А недавно ученые обнаружили, что ДФМО также может использоваться в качестве препарата против рака! Механизм действия ДФМО по отношению к раковым клеткам хорошо изучен. Так же, как и в случае лечения трипаносомоза, этот агент ингибирует действие орнитиндекарбоксилазы. Ведь, что интересно, в опухолевых клетках количество этого белка значительно выше, так как они интенсивно делятся! При инактивации орнитиндекарбоксилазы в раковых клетках падает уровень полиаминов, что нарушает правильную упаковку ДНК, в результате чего клетки перестают делиться. Этот эффект препарата называется цитостатическим. Однако если препарат применять долго, то происходит не замедление деления, а гибель раковых клеток! ДФМО сам по себе не обеспечивает достаточный противораковый эффект, но в комбинации с другими химиотерапевтическими препаратами этот компонент показал увеличение выживаемости пациентов и ускорение темпов выздоровления. Поэтому ДФМО имеет потенциал применения в качестве лекарства, предотвращающего возникновение онкологии, либо снижающего вероятность рецидива рака после удаления опухолевых клеток [20].
Есть ли будущее у необратимых ковалентных ингибиторов?
Долгие годы необратимые ингибиторы были окружены аурой скептицизма, возникшей из-за токсичности некоторых представителей этой группы, обнаруженной в 1970-е годы. Но эффективность и избирательность многих препаратов этой серии доказали, что страхи в их отношении не были оправданными. Конечно, они обладают потенциальной опасностью из-за возможности неспецифических взаимодействий и аллергических реакций, но клиническая практика показывает их незаменимость в лечении целого ряда заболеваний. Сейчас число препаратов этой группы неуклонно растет [6].

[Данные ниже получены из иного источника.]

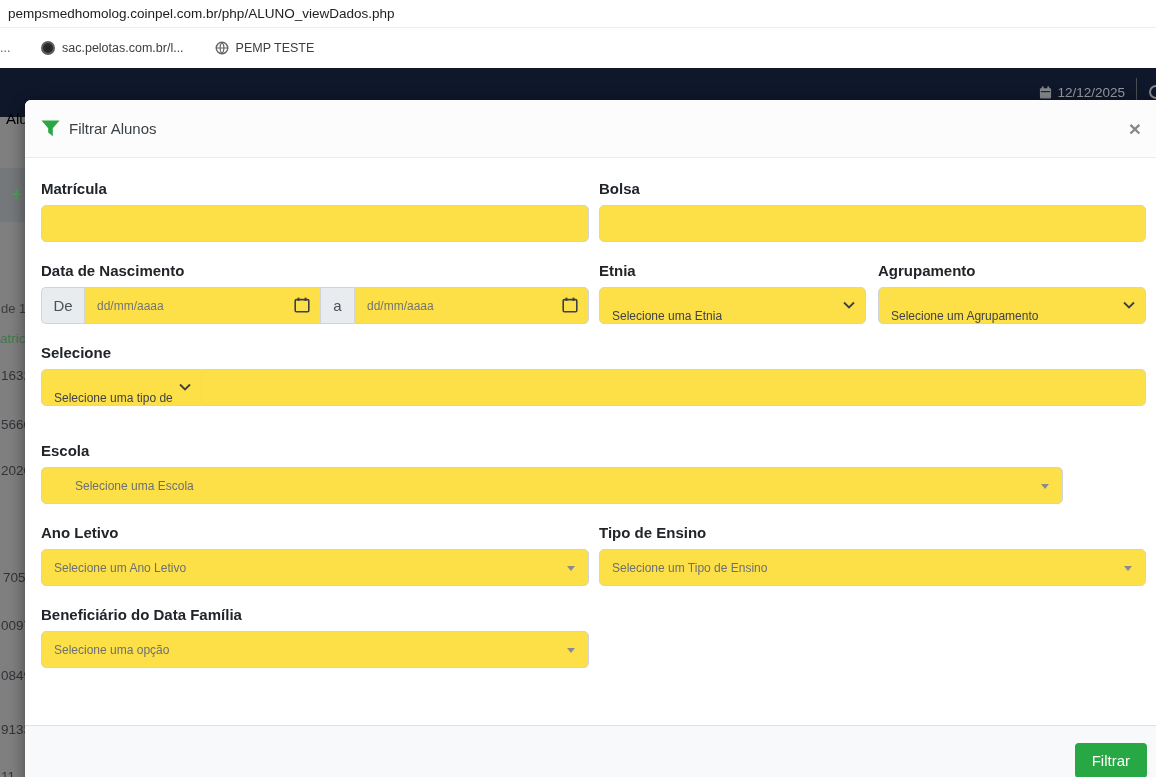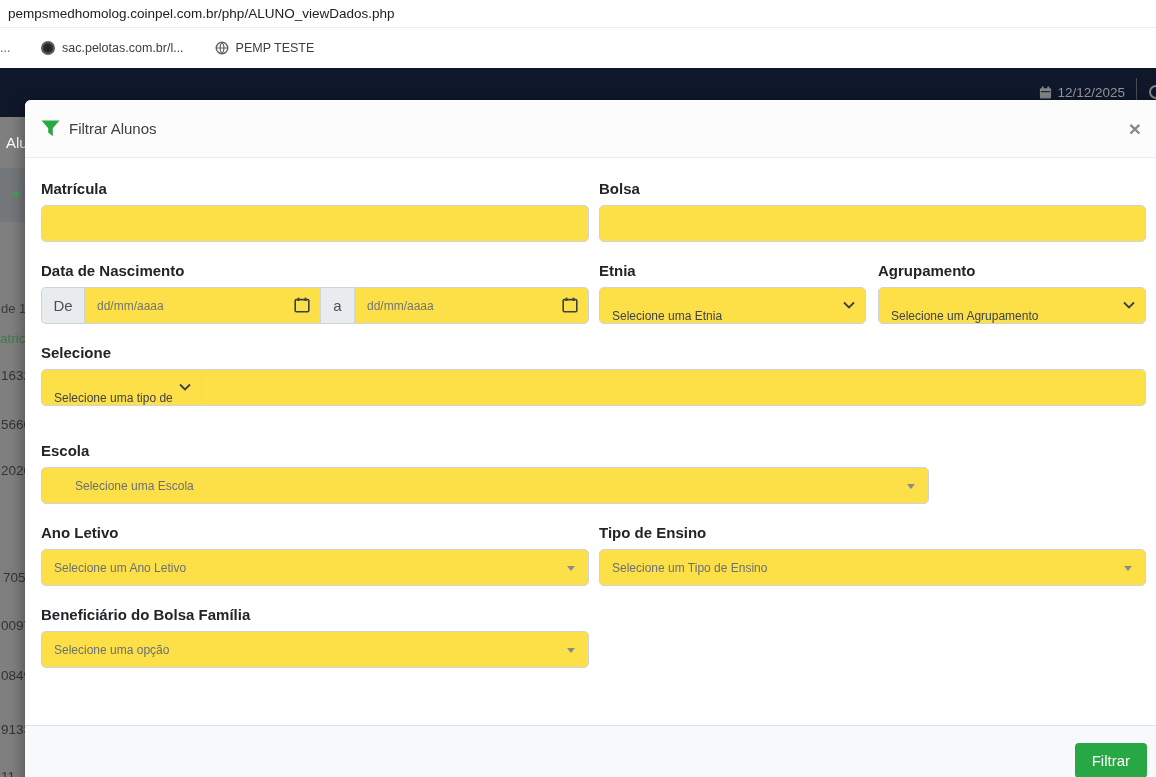--- a/index.html
+++ b/index.html
@@ -31,7 +31,7 @@
   
   .frag { position:absolute; white-space:nowrap; overflow:hidden; }
   .plus-tile { position:absolute; left:0; top:168px; width:25px; height:54px; background:#75787b; }
-  .f-alu   { left:6px;  top:134px; font-size:15px; color:#ffffff; }
+  .f-alu   { left:6px;  top:110px; font-size:15px; color:#000000; }
   .f-plus  { left:11px; top:183px; font-size:19px; font-weight:700; color:#4c9e5a; }
   .f-de1   { left:1px;  top:301px; font-size:13px; color:#3a3d40; }
   .f-atricu{ left:0px;  top:331px; font-size:13.5px; color:#3e7b49; }

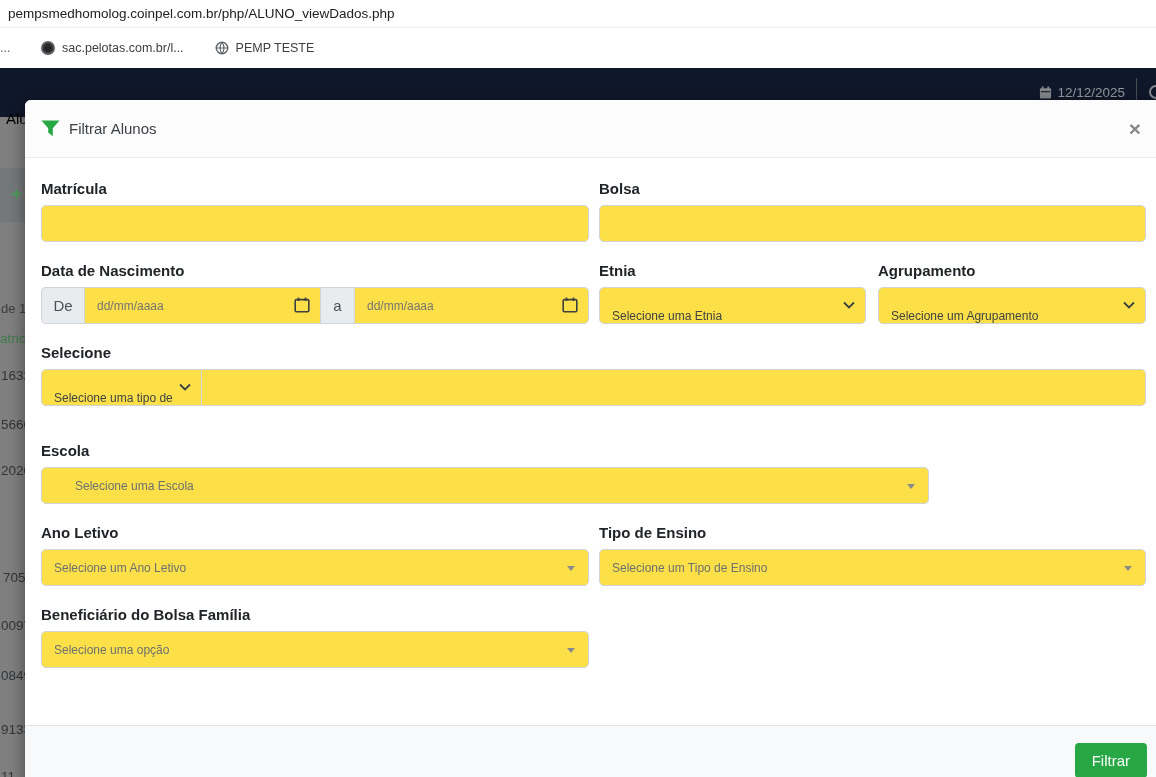--- a/index.html
+++ b/index.html
@@ -91,7 +91,7 @@
   .s2-arrow { position:absolute; right:13px; top:16px; width:0; height:0;
     border-left:4.5px solid transparent; border-right:4.5px solid transparent;
     border-top:5.5px solid #888b8e; }
-  .s2.full { width:888px;padding-left:33px; }
+  .s2.full { width:1022px;padding-left:33px; }
 
   .modal-footer { margin-top:auto; border-top:1px solid #dee2e6; background:#f8f9fa;
     padding:17px 18px; display:flex; justify-content:flex-end; border-radius:0 0 6px 6px; }

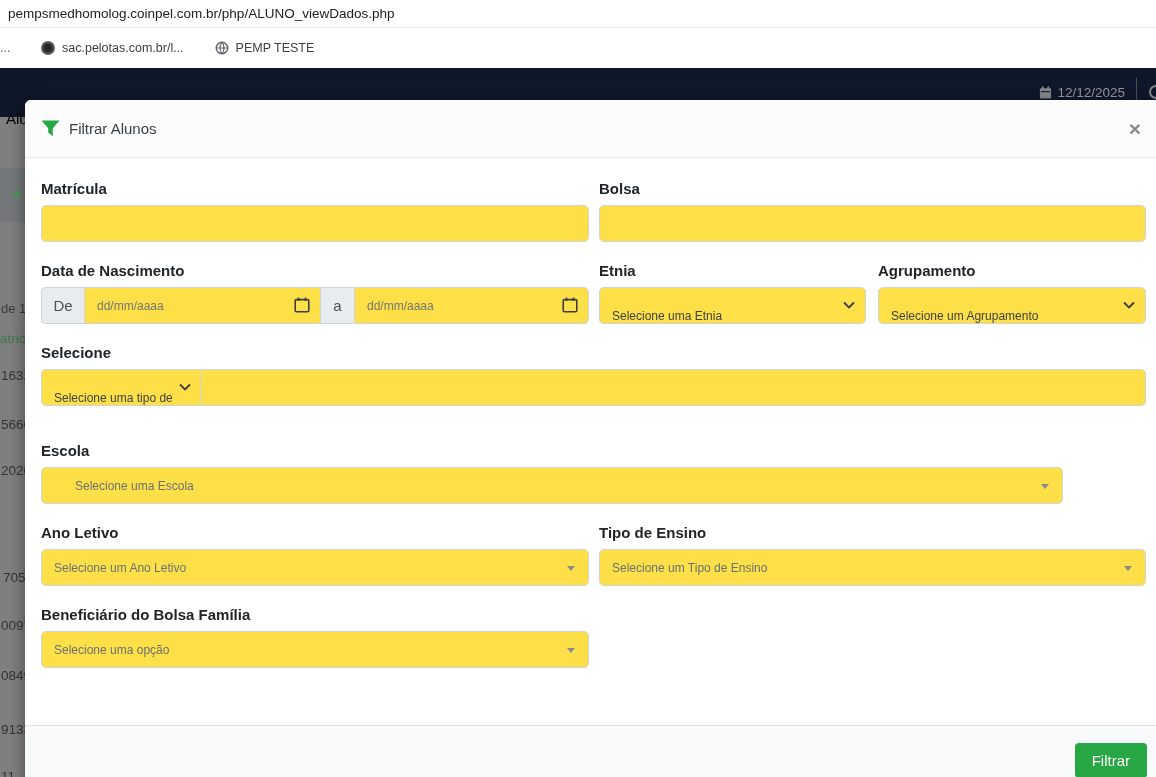--- a/index.html
+++ b/index.html
@@ -256,7 +256,7 @@
       </div>
 
       <div class="fgroup w-548">
-        <label class="flabel">Beneficiário do Bolsa Família</label>
+        <label class="flabel">Beneficiário do Data Família</label>
         <div class="ctl s2">
           <span class="s2-text">Selecione uma opção</span>
           <span class="s2-arrow"></span>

Сложность в том, что исследователь должен преследовать сразу несколько целей: повысить избирательность лекарства к ферменту-мишени и тщательно продумать механизм его действия. Но такие свойства необратимых ковалентных ингибиторов, как высокие избирательность и эффективность, высокая продолжительность действия, сниженный риск развития устойчивости к препарату, делают эту группу лекарств незаменимым инструментом в арсенале врачей и разработчиков лекарств [6].